As a Los Angeles County Superior Court Judge, Thomas T. Johnson made history in 1981 by his ruling in a case pitting Mel Mermelstein, a survivor of Auschwitz and Buchenwald, against the Institute of Historical Research in Torrance.
In 1980, the institute, which labels the Holocaust as a myth, had offered a $50,000 reward to anyone who could prove that Jews had been gassed at Auschwitz-Birkenau.
In turn, Mermelstein submitted a notarized account describing how he saw Nazi guards take his mother and two sisters to what he later learned was the Birkenau gas chamber. When the institute reneged on the payment, Mermelstein sued for $17 million.
During the trial, Johnson resolved the most controversial aspect of the case by applying the doctrine of judicial notice, which allows courts to recognize as fact information that is common knowledge.

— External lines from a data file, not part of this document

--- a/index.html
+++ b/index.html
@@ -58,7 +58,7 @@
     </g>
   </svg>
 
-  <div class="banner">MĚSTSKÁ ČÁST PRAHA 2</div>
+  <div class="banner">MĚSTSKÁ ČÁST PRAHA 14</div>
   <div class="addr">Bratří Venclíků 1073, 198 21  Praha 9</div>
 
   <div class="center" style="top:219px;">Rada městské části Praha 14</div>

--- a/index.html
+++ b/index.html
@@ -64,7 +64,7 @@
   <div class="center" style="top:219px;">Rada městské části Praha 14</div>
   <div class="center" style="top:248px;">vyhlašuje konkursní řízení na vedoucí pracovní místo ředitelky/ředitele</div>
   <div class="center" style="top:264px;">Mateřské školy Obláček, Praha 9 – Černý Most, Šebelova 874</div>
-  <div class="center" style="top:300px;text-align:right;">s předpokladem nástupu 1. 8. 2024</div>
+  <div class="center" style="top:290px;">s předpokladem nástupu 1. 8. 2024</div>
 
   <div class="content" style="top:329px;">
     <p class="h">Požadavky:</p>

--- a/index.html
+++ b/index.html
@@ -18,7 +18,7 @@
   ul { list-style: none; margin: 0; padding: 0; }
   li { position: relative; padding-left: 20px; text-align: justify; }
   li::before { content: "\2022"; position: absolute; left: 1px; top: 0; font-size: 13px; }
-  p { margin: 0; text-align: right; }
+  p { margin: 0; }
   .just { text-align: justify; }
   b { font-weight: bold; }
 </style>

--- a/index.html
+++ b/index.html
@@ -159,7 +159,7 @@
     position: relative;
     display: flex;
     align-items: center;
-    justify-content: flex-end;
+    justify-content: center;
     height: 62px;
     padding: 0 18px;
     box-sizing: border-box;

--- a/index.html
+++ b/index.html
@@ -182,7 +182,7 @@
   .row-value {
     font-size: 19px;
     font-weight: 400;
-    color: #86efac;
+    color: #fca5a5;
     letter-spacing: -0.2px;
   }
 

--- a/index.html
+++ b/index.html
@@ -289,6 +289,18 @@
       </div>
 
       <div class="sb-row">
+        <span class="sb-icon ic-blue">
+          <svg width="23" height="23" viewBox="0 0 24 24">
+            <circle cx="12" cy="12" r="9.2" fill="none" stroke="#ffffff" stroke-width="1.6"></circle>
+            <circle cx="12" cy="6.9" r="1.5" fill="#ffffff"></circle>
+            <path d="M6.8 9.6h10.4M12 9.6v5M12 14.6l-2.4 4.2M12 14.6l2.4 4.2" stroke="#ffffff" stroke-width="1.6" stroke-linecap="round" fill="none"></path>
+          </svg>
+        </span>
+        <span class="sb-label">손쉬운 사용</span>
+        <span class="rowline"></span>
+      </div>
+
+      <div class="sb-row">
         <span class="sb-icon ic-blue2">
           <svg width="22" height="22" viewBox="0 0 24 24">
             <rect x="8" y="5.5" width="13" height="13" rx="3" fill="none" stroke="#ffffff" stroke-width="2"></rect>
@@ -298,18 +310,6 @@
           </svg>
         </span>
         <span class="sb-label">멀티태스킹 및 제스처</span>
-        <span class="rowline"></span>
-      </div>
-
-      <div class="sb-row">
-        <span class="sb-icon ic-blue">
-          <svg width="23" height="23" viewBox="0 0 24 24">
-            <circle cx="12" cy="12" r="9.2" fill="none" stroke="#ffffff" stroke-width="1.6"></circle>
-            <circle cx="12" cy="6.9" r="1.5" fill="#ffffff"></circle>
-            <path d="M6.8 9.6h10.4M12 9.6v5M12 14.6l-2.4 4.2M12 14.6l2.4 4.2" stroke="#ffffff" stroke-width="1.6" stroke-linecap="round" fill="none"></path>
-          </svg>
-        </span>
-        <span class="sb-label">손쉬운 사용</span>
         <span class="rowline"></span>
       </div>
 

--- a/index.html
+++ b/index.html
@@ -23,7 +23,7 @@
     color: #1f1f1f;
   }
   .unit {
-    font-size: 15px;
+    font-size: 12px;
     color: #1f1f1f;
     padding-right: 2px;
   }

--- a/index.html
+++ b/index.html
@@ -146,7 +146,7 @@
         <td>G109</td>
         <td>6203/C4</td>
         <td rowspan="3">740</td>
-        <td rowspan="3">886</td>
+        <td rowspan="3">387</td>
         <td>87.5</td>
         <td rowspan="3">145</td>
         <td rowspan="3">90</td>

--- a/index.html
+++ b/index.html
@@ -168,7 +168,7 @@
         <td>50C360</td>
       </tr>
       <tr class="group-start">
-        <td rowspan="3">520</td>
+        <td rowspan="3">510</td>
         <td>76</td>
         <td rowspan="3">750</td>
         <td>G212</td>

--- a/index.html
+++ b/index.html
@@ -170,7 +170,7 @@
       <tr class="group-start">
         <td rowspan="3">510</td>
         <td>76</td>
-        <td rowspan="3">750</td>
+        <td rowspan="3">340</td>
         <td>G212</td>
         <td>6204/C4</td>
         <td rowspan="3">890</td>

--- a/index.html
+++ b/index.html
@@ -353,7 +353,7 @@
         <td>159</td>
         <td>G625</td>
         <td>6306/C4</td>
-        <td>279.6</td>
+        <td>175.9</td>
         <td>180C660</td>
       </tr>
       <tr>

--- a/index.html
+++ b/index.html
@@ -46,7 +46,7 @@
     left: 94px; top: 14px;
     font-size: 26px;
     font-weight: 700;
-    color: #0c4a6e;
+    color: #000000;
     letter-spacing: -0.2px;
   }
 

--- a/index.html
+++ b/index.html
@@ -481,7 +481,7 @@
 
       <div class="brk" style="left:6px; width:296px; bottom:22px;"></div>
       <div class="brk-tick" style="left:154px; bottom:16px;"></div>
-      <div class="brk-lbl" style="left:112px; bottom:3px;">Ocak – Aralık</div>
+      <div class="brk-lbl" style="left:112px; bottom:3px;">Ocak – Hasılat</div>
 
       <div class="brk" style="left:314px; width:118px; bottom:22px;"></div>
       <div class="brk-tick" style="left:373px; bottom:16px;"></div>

“The court does take judicial notice that Jews were gassed to death in Poland at Auschwitz in the summer of 1944,” when Mermelstein and his family were there, Johnson ruled.
“This was the first case to confront Holocaust-deniers head-on, and we were fortunate to have a judge who could not be bullied by these characters,” Mermelstein commented in a phone interview.
The 85-year old Long Beach, Calif. resident and still active owner of a pallet-manufacturing company, also recalled that before going to court he was approached by representatives of six different national Jewish organizations.
“They all wanted me to drop the case,” he said. “They were afraid that the judge might rule that the Holocaust could not be proven. They told me, ‘if you lose, we all lose.’”
Johnson, a native of Kentucky and World War II veteran, presided over a number of headline-grabbing cases, involving such names as entertainer Rudy Vallee, tennis star Billie Jean King, and philanthropist Norton Simon.
However, none of these cases, the Los Angeles Times commented, “matched the historical significance of the lawsuit that asked him to decide whether the Holocaust actually took place.”
Years later, Mermelstein won a $90,000 settlement and a formal apology from the institute. The trial was dramatized in 1991 in the television movie “Never Forget,” with actor Leonard Nimoy in the role of Mermelstein, and described in detail by Mermelstein in his autobiography “By Bread Alone.”